WORK ITEM:
Among the entries below, extract exactly the lines that run from the one with "- | s. 16(1) | Board | Commissioner" through the one with "Assent | Commencement", both ends included.

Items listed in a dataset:

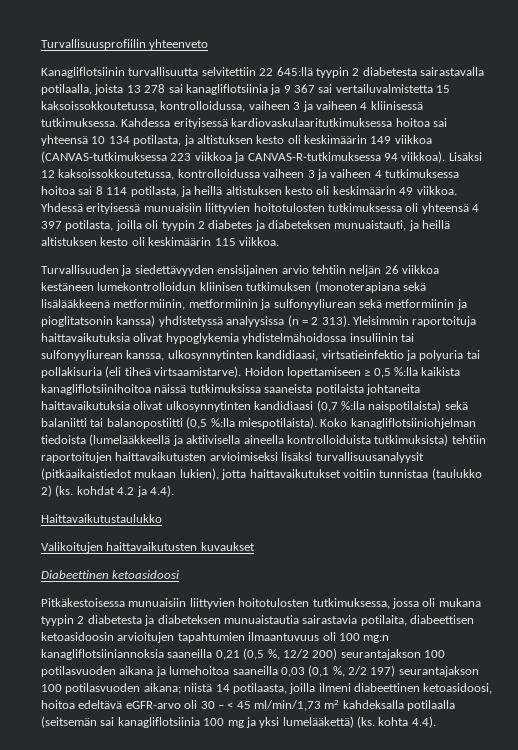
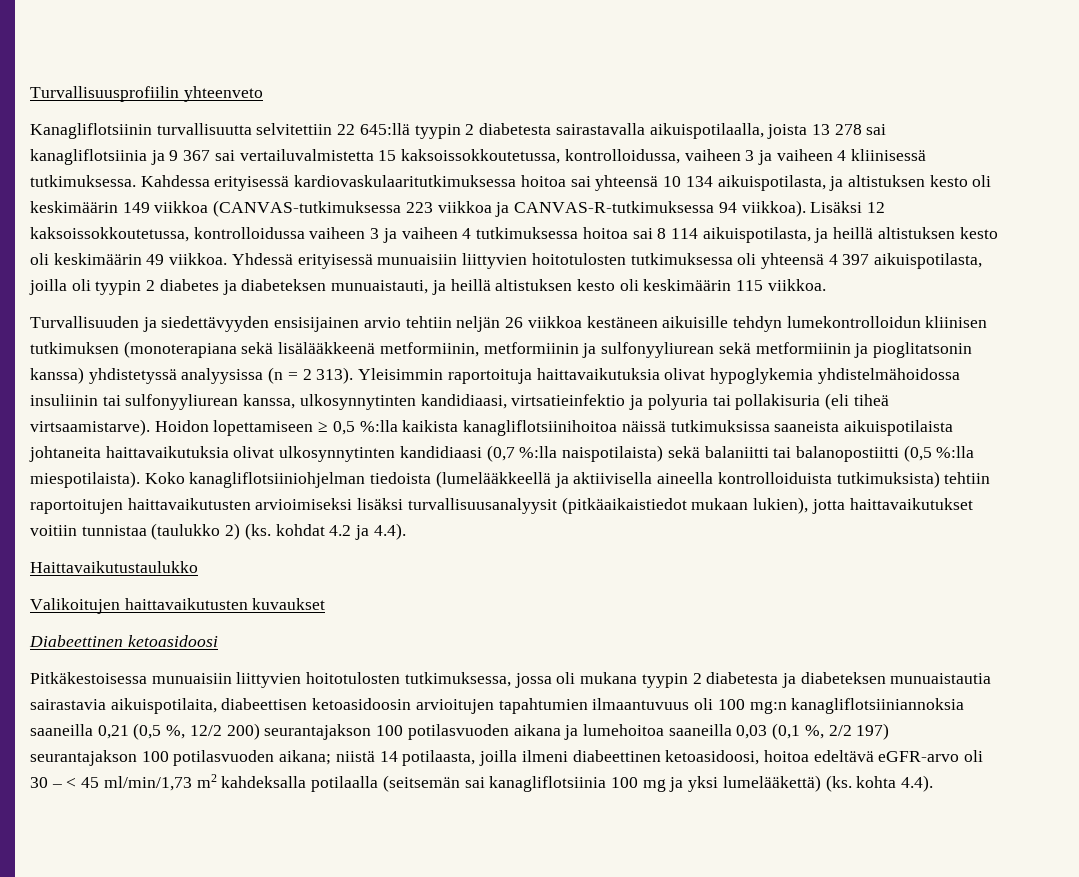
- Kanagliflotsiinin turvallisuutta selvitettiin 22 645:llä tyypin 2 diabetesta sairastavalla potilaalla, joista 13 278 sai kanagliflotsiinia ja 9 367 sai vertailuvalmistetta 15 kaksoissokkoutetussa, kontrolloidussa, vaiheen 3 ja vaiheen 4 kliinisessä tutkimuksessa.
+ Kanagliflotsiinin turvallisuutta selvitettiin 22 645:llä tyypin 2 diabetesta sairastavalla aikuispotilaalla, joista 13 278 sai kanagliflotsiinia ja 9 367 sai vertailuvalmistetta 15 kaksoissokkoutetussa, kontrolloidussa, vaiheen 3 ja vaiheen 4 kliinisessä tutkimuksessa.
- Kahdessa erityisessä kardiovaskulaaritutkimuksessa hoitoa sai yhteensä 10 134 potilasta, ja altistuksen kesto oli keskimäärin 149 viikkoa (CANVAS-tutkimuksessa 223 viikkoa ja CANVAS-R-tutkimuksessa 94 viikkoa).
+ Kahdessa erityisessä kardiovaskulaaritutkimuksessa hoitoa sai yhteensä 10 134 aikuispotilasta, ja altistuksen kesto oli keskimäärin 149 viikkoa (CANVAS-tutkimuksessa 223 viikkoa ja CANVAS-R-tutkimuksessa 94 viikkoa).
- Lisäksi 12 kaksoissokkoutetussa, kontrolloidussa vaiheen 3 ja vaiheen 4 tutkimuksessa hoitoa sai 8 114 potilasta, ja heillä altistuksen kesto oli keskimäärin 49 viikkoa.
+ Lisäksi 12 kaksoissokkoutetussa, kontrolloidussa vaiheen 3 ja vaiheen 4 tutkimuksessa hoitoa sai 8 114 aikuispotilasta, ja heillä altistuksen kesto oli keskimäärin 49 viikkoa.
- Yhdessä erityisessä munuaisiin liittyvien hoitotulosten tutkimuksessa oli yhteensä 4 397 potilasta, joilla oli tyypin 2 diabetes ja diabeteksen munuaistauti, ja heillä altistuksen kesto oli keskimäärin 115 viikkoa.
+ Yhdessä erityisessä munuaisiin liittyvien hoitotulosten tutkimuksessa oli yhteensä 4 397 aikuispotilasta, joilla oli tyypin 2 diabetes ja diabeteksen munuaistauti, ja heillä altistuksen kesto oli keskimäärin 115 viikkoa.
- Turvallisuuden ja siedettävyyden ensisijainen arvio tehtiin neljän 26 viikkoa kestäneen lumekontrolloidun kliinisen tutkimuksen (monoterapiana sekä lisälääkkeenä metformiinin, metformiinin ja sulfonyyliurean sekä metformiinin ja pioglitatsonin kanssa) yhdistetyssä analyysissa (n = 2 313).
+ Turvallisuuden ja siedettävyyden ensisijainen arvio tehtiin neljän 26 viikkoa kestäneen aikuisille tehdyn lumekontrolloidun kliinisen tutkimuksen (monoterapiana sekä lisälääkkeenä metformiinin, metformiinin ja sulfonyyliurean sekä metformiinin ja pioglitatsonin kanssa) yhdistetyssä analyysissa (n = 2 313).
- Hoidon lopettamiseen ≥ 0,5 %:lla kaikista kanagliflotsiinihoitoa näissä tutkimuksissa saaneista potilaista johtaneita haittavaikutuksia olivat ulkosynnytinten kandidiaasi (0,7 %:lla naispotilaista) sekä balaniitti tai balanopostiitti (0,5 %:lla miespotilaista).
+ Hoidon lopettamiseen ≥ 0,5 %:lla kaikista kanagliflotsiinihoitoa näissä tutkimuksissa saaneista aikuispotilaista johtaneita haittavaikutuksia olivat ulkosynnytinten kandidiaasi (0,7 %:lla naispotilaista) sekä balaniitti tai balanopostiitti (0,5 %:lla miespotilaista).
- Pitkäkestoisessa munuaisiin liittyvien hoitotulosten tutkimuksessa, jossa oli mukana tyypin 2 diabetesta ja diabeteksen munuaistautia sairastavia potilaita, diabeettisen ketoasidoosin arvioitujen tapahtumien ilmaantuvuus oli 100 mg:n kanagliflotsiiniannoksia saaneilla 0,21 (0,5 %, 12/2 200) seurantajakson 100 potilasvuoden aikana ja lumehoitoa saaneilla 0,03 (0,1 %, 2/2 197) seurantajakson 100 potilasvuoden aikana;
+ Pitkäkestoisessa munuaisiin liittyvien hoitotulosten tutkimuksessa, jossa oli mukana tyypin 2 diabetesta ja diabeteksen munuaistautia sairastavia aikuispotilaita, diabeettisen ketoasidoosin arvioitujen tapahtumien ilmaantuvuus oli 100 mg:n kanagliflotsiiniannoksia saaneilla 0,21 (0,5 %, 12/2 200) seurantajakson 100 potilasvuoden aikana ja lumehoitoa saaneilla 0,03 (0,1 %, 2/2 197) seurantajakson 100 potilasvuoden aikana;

==

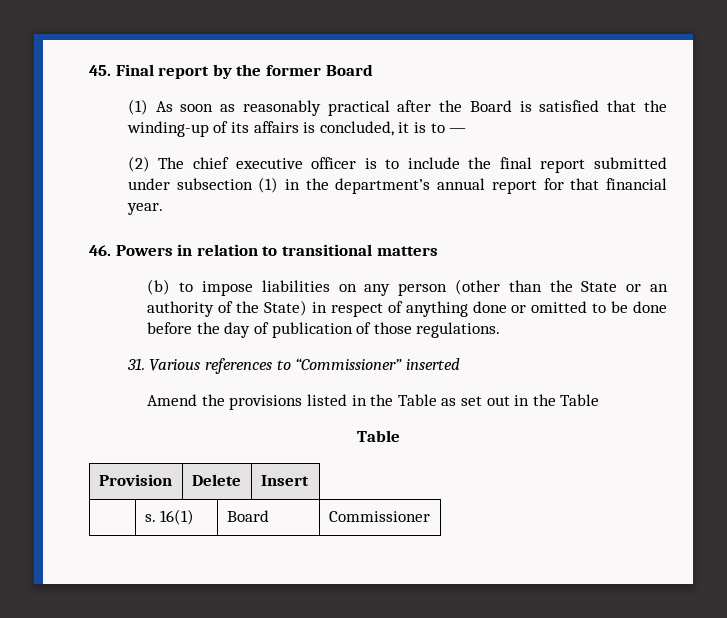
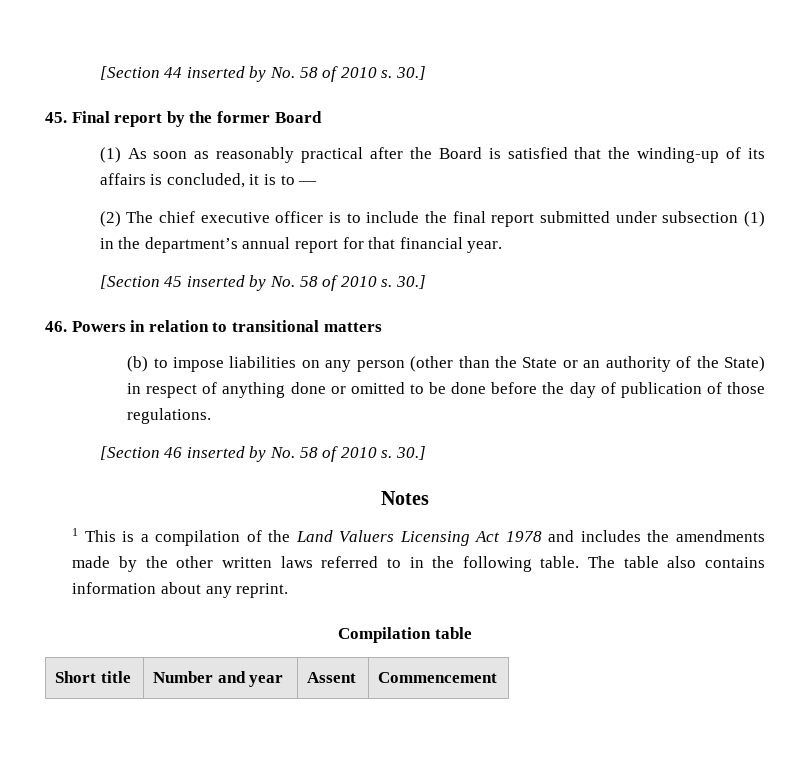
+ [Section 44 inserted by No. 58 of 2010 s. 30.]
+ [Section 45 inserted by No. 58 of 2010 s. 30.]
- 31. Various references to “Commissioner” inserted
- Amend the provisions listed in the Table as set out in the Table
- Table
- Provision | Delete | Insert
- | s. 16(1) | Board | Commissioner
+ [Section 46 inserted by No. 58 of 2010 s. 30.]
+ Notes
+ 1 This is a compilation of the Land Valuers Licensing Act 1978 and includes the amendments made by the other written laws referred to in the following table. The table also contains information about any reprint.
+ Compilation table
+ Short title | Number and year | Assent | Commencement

ANSWER SECTION:
- | s. 16(1) | Board | Commissioner
+ [Section 46 inserted by No. 58 of 2010 s. 30.]
+ Notes
+ 1 This is a compilation of the Land Valuers Licensing Act 1978 and includes the amendments made by the other written laws referred to in the following table. The table also contains information about any reprint.
+ Compilation table
+ Short title | Number and year | Assent | Commencement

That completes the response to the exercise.